1

I have a local git repository in which I worked for some time using my real name and my personal email address. Nobody else has ever worked on it and it has never been pushed to a remote.

Now I want to push this repository to a public remote to allow some other people to work on it, but before doing so I need to completely remove all my sensitive info replacing them with other ones, let's say:

  • Name: John Doe → Ntakwetet
  • Email: johndoe@gmail.com → user1234@hiddenmail.com

How can I do that in a way that completely removes the original data making impossible to retrieve them in any way from the uploaded repository?

I found some guides suggesting git filter-branch and it seems to work, but I also read (unluckily I can't find the pages anymore) that it leaves traces in some log files and I need to make my data completely unrecoverable.

Please consider that I'm new to git. Also, if more info are needed, please ask for them.


Update

I built this hypothetical serie of commands:

user@pc:~/mylocalrepo$ git filter-branch --env-filter '
         if test "$GIT_AUTHOR_EMAIL" = "johndoe@gmail.com"
         then
                 GIT_AUTHOR_EMAIL=user1234@hiddenmail.com
         fi
         if test "$GIT_AUTHOR_NAME" = "John Doe"
         then
                 GIT_AUTHOR_NAME=Ntakwetet
         fi
         
         if test "$GIT_COMMITTER_NAME" = "John Doe"
         then
                 GIT_COMMITTER_NAME=Ntakwetet
         fi
         if test "$GIT_COMMITTER_EMAIL" = "johndoe@gmail.com"
         then
                 GIT_COMMITTER_EMAIL=user1234@hiddenmail.com
         fi
' -- --all

user@pc:~/mylocalrepo$ git remote add origin https://github.com/ntakwetet/remoterepo
user@pc:~/mylocalrepo$ git push origin --all

Does it do what I need?

Ntakwetet
  • 253
  • 2
  • 12
  • Assuming that commits are _pushed_ to this public repo (such that any residue orphan commits can be ignored), then to ensure the 'information' is not exposed: _do not push any commit which is a **descendant** of any of the commits with oopsie information_, even if the information was reverted / changed in a later commit.
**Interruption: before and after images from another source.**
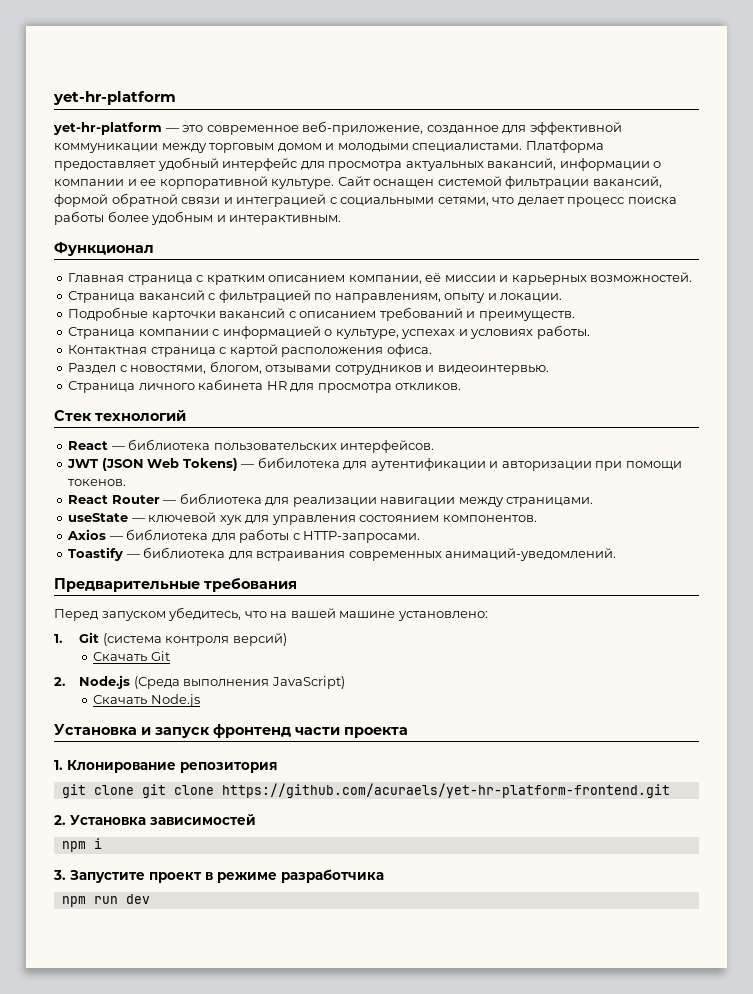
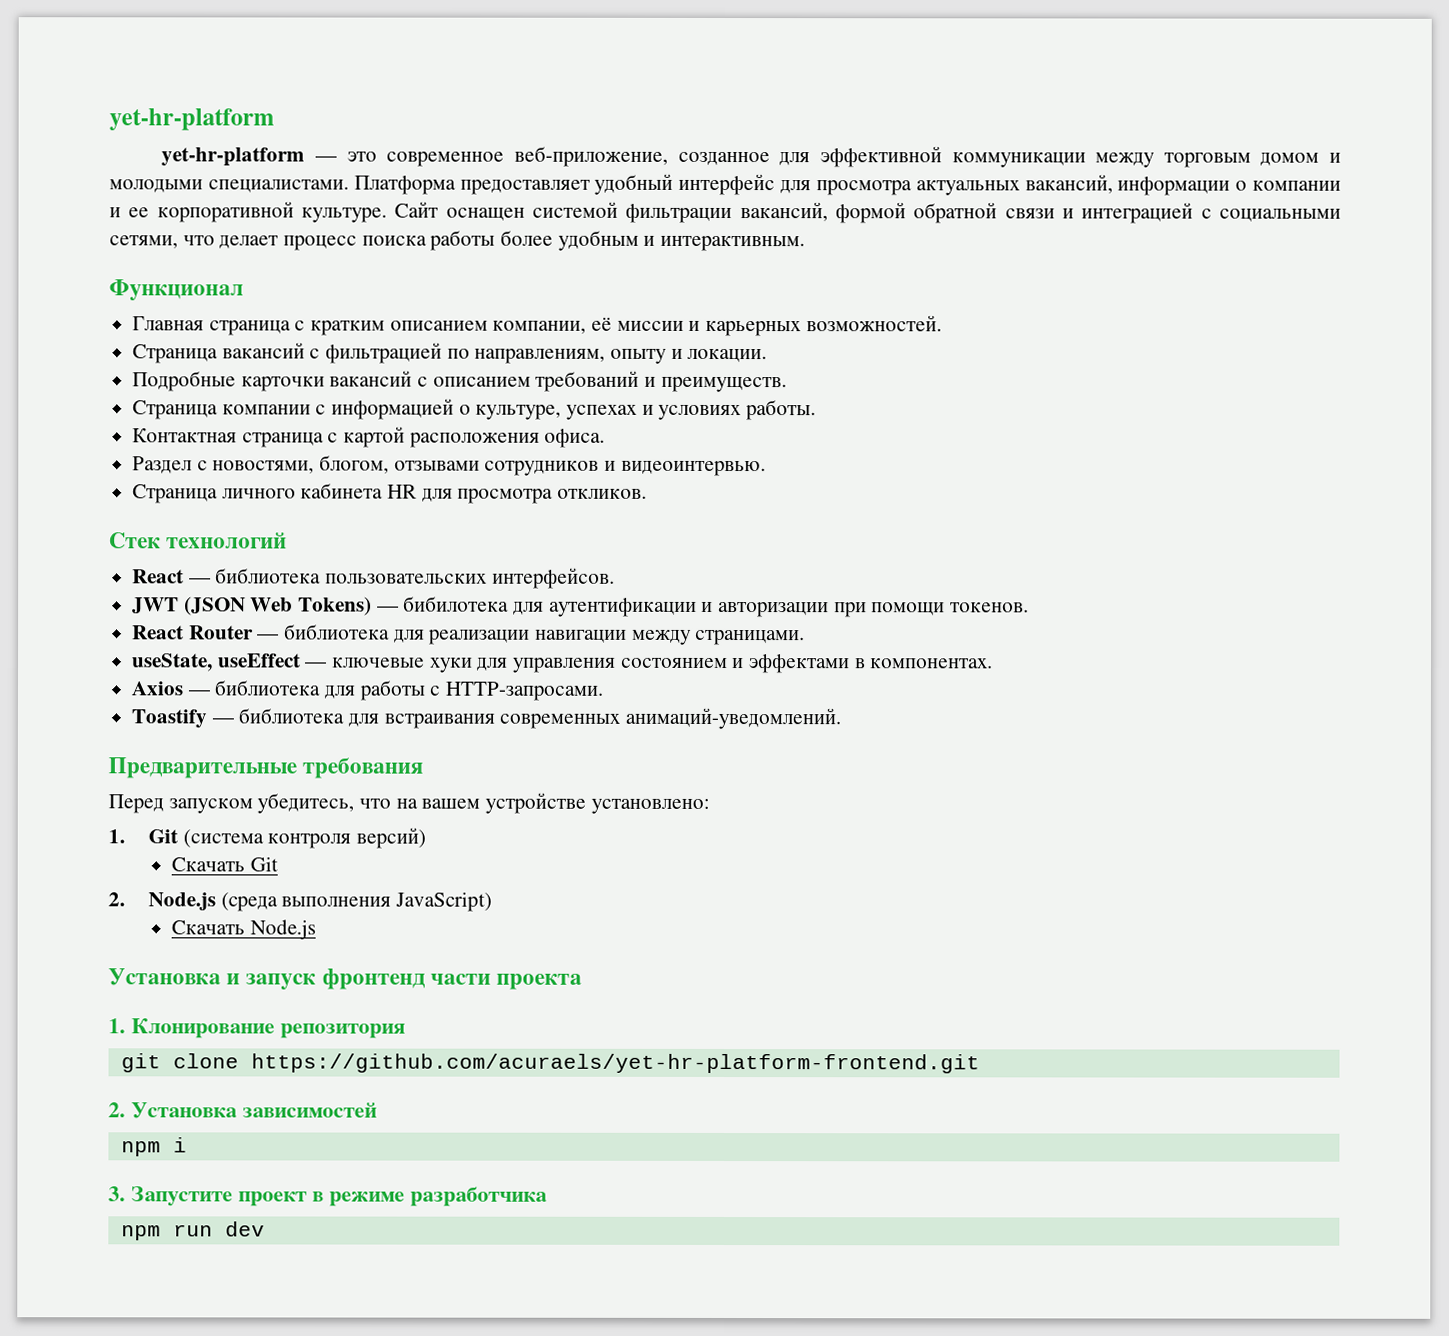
- useState — ключевой хук для управления состоянием компонентов.
+ useState, useEffect — ключевые хуки для управления состоянием и эффектами в компонентах.
- Перед запуском убедитесь, что на вашей машине установлено:
+ Перед запуском убедитесь, что на вашем устройстве установлено:
- 2. Node.js (Среда выполнения JavaScript)
+ 2. Node.js (cреда выполнения JavaScript)
- git clone git clone https://github.com/acuraels/yet-hr-platform-frontend.git
+ git clone https://github.com/acuraels/yet-hr-platform-frontend.git

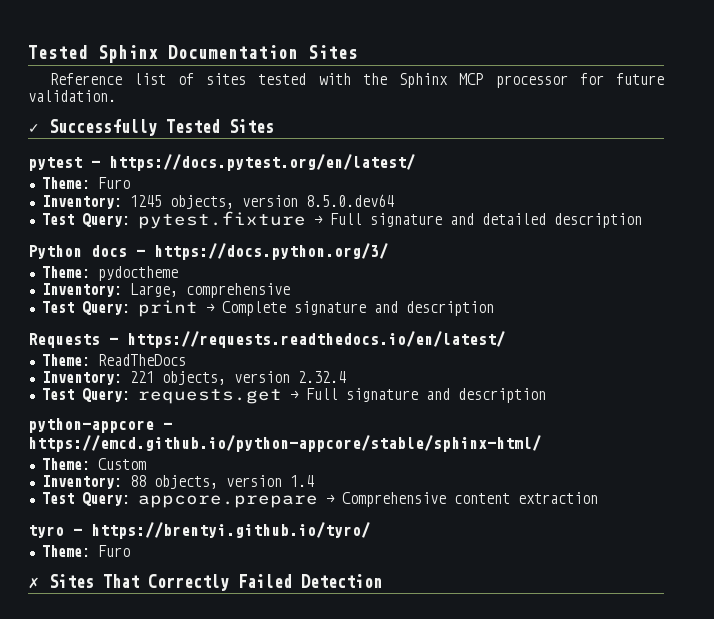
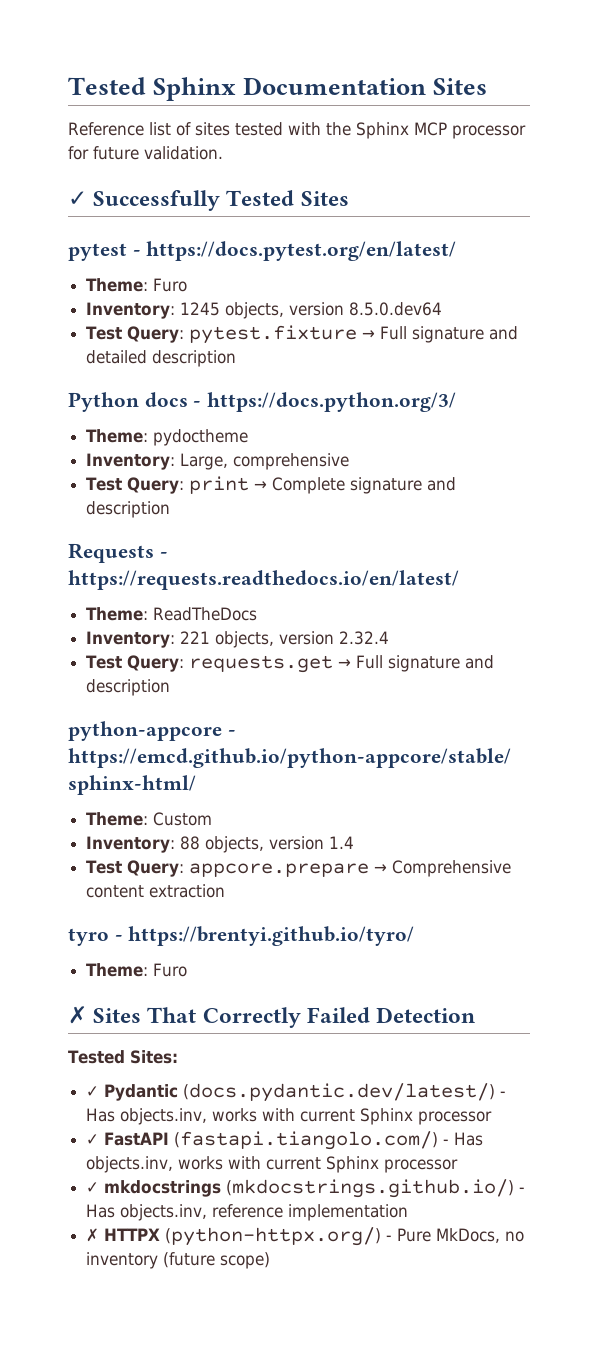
+ Tested Sites:
+ ✓ Pydantic (docs.pydantic.dev/latest/) - Has objects.inv, works with current Sphinx processor
+ ✓ FastAPI (fastapi.tiangolo.com/) - Has objects.inv, works with current Sphinx processor
+ ✓ mkdocstrings (mkdocstrings.github.io/) - Has objects.inv, reference implementation
+ ✗ HTTPX (python-httpx.org/) - Pure MkDocs, no inventory (future scope)

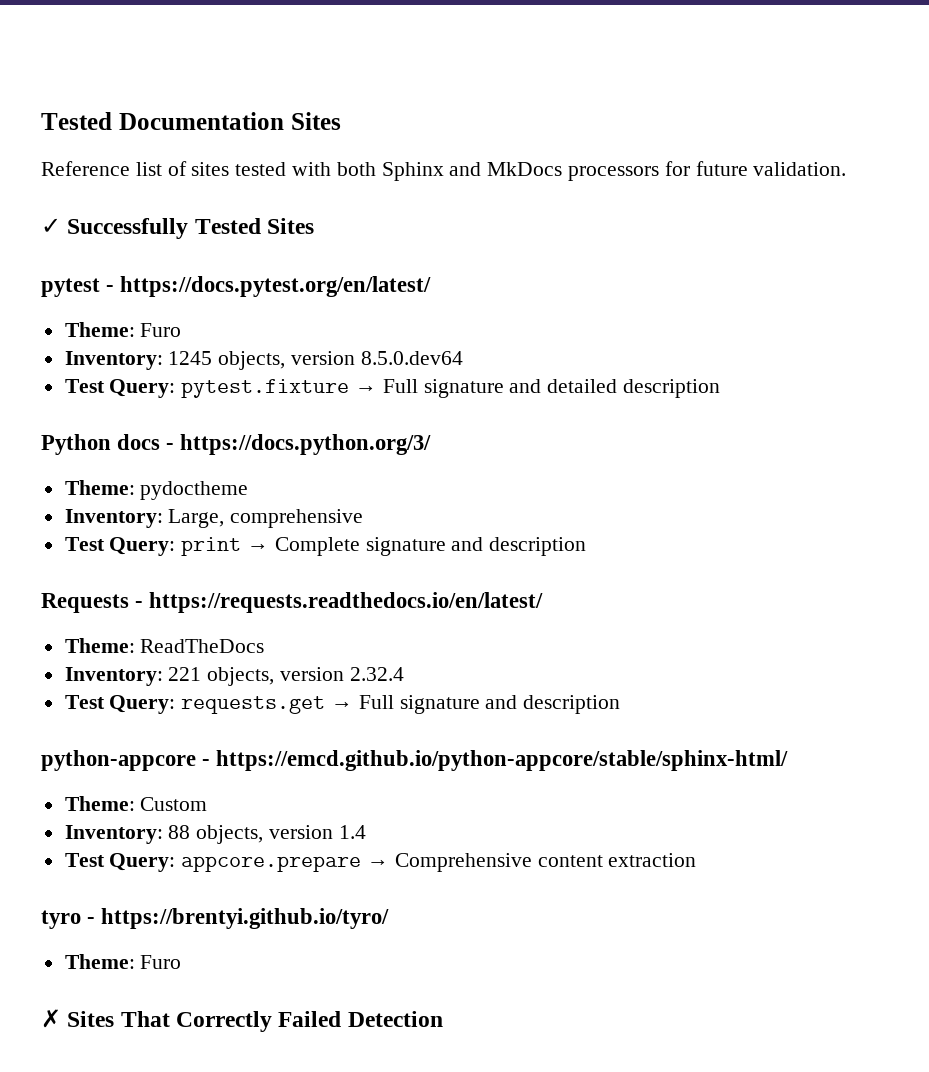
- Tested Sphinx Documentation Sites
+ Tested Documentation Sites
- Reference list of sites tested with the Sphinx MCP processor for future validation.
+ Reference list of sites tested with both Sphinx and MkDocs processors for future validation.
- Tested Sites:
- ✓ Pydantic (docs.pydantic.dev/latest/) - Has objects.inv, works with current Sphinx processor
- ✓ FastAPI (fastapi.tiangolo.com/) - Has objects.inv, works with current Sphinx processor
- ✓ mkdocstrings (mkdocstrings.github.io/) - Has objects.inv, reference implementation
- ✗ HTTPX (python-httpx.org/) - Pure MkDocs, no inventory (future scope)

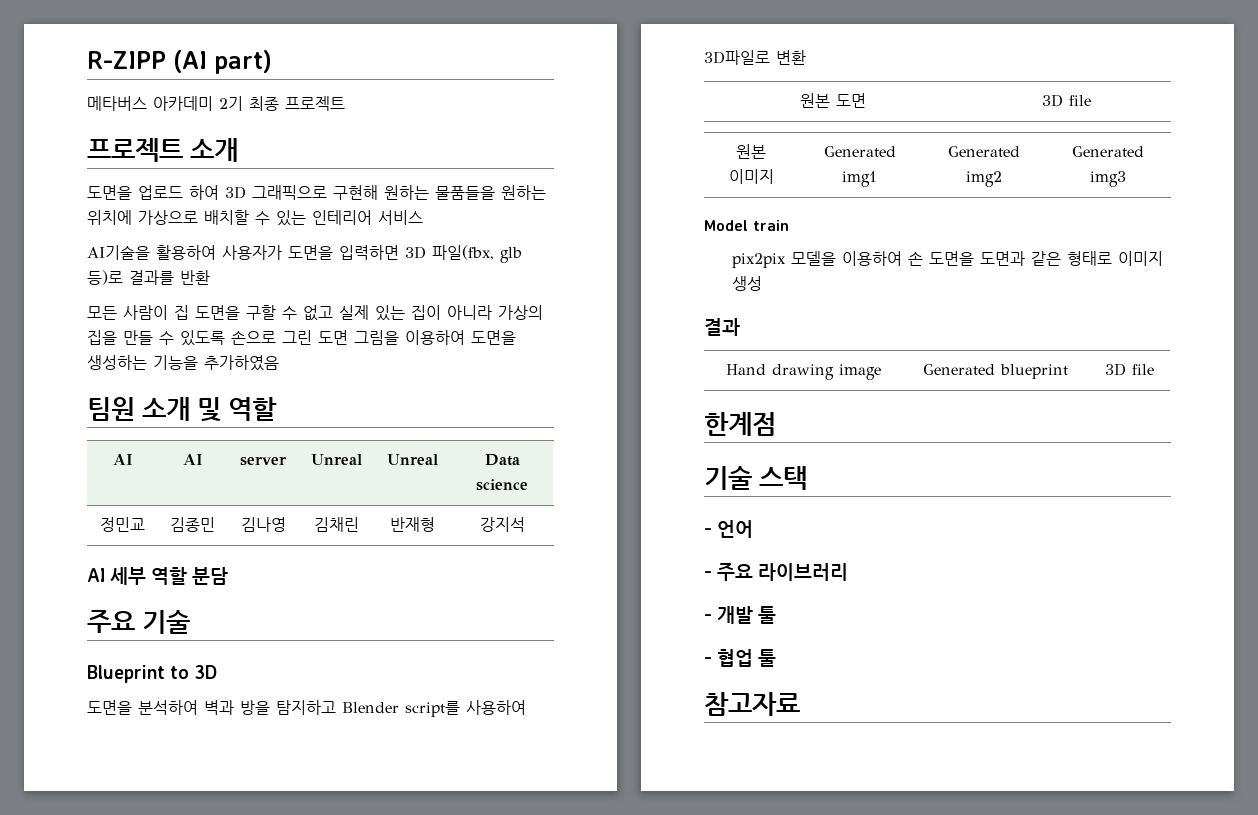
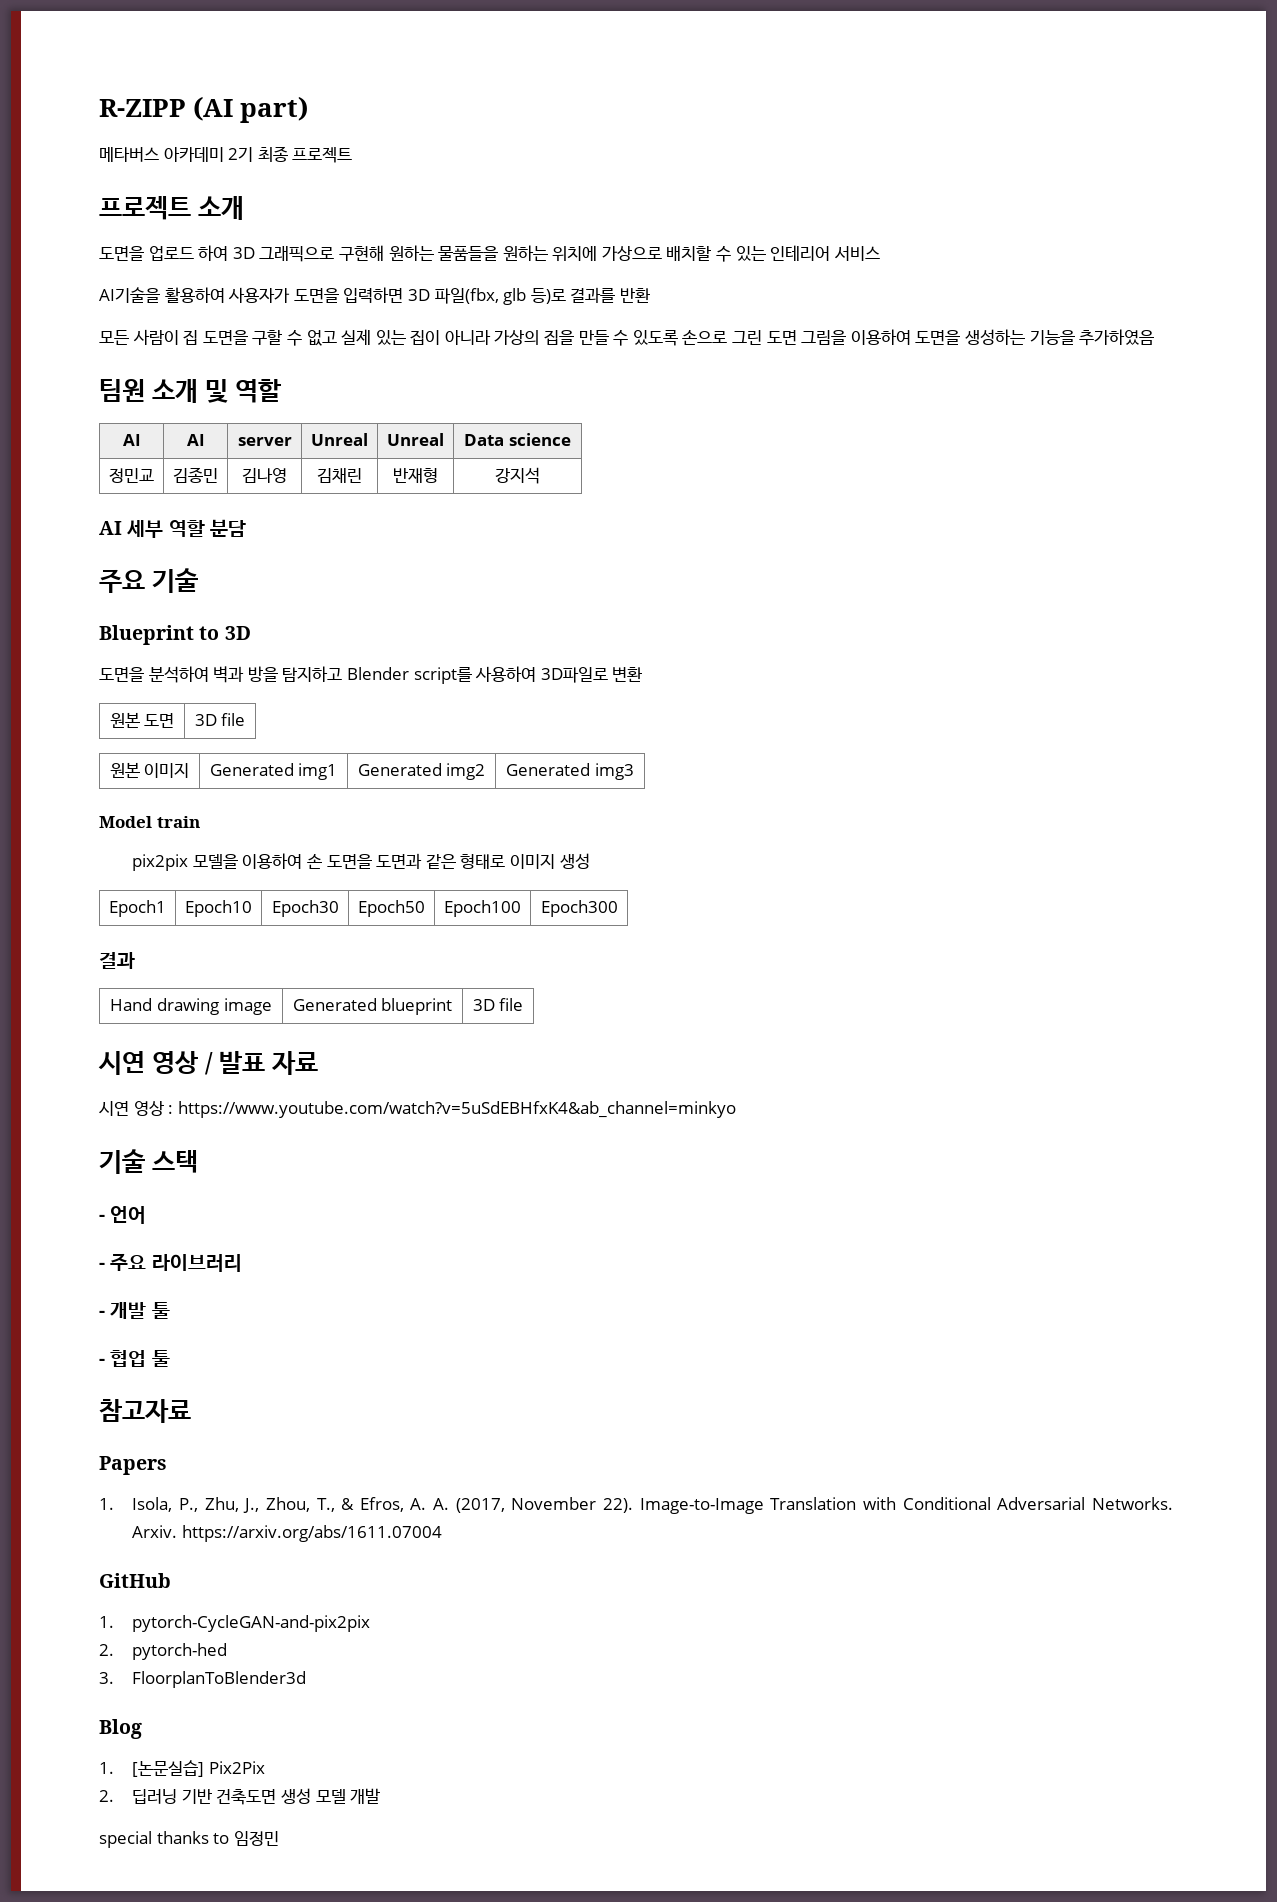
+ Epoch1 | Epoch10 | Epoch30 | Epoch50 | Epoch100 | Epoch300
- 한계점
+ 시연 영상 / 발표 자료
+ 시연 영상 : https://www.youtube.com/watch?v=5uSdEBHfxK4&ab_channel=minkyo
+ Papers
+ 1. Isola, P., Zhu, J., Zhou, T., & Efros, A. A. (2017, November 22). Image-to-Image Translation with Conditional Adversarial Networks. Arxiv. https://arxiv.org/abs/1611.07004
+ GitHub
+ 1. pytorch-CycleGAN-and-pix2pix
+ 2. pytorch-hed
+ 3. FloorplanToBlender3d
+ Blog
+ 1. [논문실습] Pix2Pix
+ 2. 딥러닝 기반 건축도면 생성 모델 개발
+ special thanks to 임정민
Performing any required history rewriting (including any information in commit messages) _before_ pushing any commits accomplishes this. – user2864740 Aug 25 '20 at 23:51
  • @user2864740 I understood the theory, but I'm new to git and I'm not sure about how to apply it. Would my hypothesis (see question update) work? – Ntakwetet Aug 26 '20 at 13:53
  • 1
    This has been [asked and answered](https://stackoverflow.com/search?q=remove+password+%5Bgit%5D) before. The correct answer is long and tedious, so no one's going to repost the best answer. https://stackoverflow.com/questions/872565/remove-sensitive-files-and-their-commits-from-git-history https://stackoverflow.com/questions/52339376/remove-password-from-git – jpaugh Aug 26 '20 at 14:07
  • Does this answer your question? [Remove sensitive files and their commits from Git history](https://stackoverflow.com/questions/872565/remove-sensitive-files-and-their-commits-from-git-history) – jpaugh Aug 26 '20 at 14:08
  • @jpaugh The link you provided don't answer my question. [The first](https://stackoverflow.com/questions/872565/remove-sensitive-files-and-their-commits-from-git-history) is about removing sensitive data _stored in files_ and [the second](https://stackoverflow.com/questions/52339376/remove-password-from-git) is about preventing git from automatically selecting the committer. What I want is removing sensitive data _from all git history_. – Ntakwetet Aug 26 '20 at 16:20
  • @Ntakwetet Exactly where do you expect the sensitive information to live, if not in files? It could live in file contents, file names, or commit messages. There are SO posts about cleaning up all of those. – jpaugh Aug 26 '20 at 17:34
  • @jpaugh I didn't explain it it well. The answer you suggested is about removing sensitive data from files that are part of the project. What I need is to remove/edit data from commits details and git's history and backups, that are stored in git's own files (within `.git` directory). Or at least that's what I understood. I'm new to git, so I might be missing something. – Ntakwetet Aug 28 '20 at 21:23
  • 1
    @Ntakwetet Okay. Here's how I understand it. The history consists of file names (tree objects), file contents (blobs) and commits, all at different points in time. Removing data from the history of a file (for example) means removing the info from that file *right now*, and also repeating for every commit that contains that file. – jpaugh Sep 03 '20 at 20:54
  • 1
    I don't remember the links I sent you, but there are definitely answers on [SO] that teach you how to alter the history. `git filter-branch` or `git rebase` are likely to be involved. Once you have your history the way you want it, you can use [git gc --prune](https://git-scm.com/docs/git-gc#Documentation/git-gc.txt---pruneltdategt) to remove the old blobs --- but be absolutely sure you got everything right before you do. – jpaugh Sep 03 '20 at 20:57

1 Answers1

0

If you haven't pushed anything yet, then cleaning locally is enough.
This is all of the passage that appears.